Le nuove forme di pubblicità
virale non portano ai risultati sperati, e non riuscirebbero a
cogliere l'interesse della gente, se non in minima parte: lo
rivela uno studio
Era diventata una
vera
e propria mania:
pubblicizzare un'azienda o un prodotto con spot misteriosi o
allusivi, che non citassero direttamente l'oggetto, e giocare
sul passaparola fra i consumatori per creare aspettative.
È il cosiddetto
viral
marketing,
nuova tattica pubblicitaria. Ma - secondo una ricerca di
JupiterResearch - non funziona.
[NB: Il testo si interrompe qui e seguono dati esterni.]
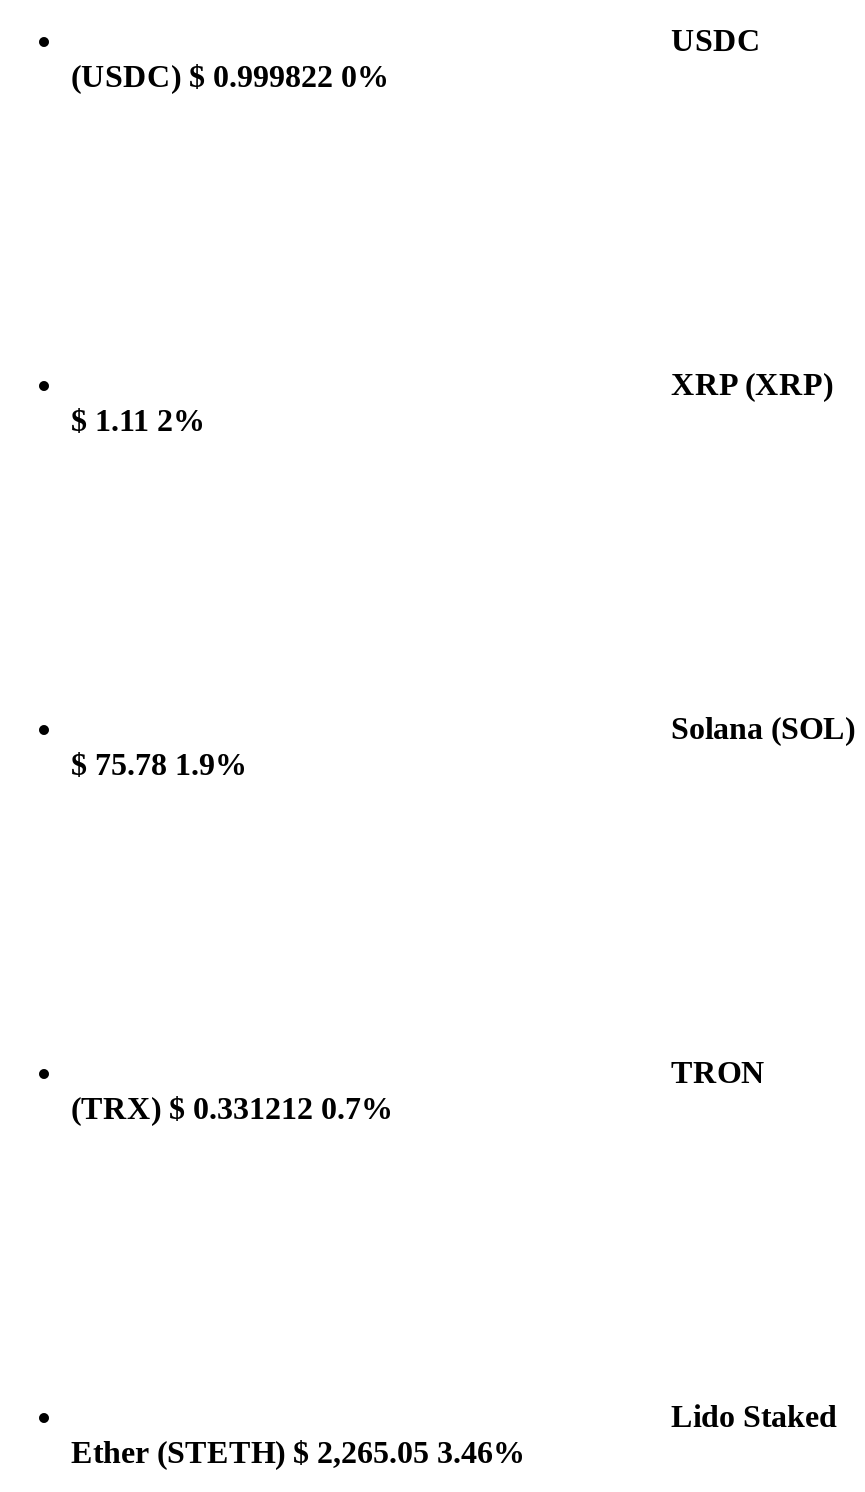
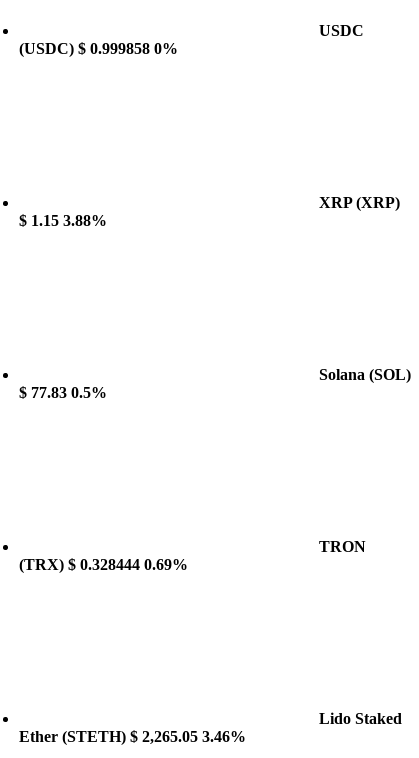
[71,59,389,93] (USDC) $ 0.999822 0% -> [19,40,178,57] (USDC) $ 0.999858 0%
[71,403,205,437] $ 1.11 2% -> [19,212,107,229] $ 1.15 3.88%
[71,747,247,781] $ 75.78 1.9% -> [19,384,107,401] $ 77.83 0.5%
[71,1091,393,1125] (TRX) $ 0.331212 0.7% -> [19,556,188,573] (TRX) $ 0.328444 0.69%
In base allo studio, infatti,
solo
il 15% delle campagne di viral marketing
condotte lo scorso anno avrebbe portato a risultati efficaci sul
pubblico dei consumatori.
Causa di tutto questo sarebbe l'eccessivo numero di pubblicità,
specie on-line, che hanno spinto sempre più navigatori a
fornirsi di programmi per bloccare gli ads e le finestre pop-up.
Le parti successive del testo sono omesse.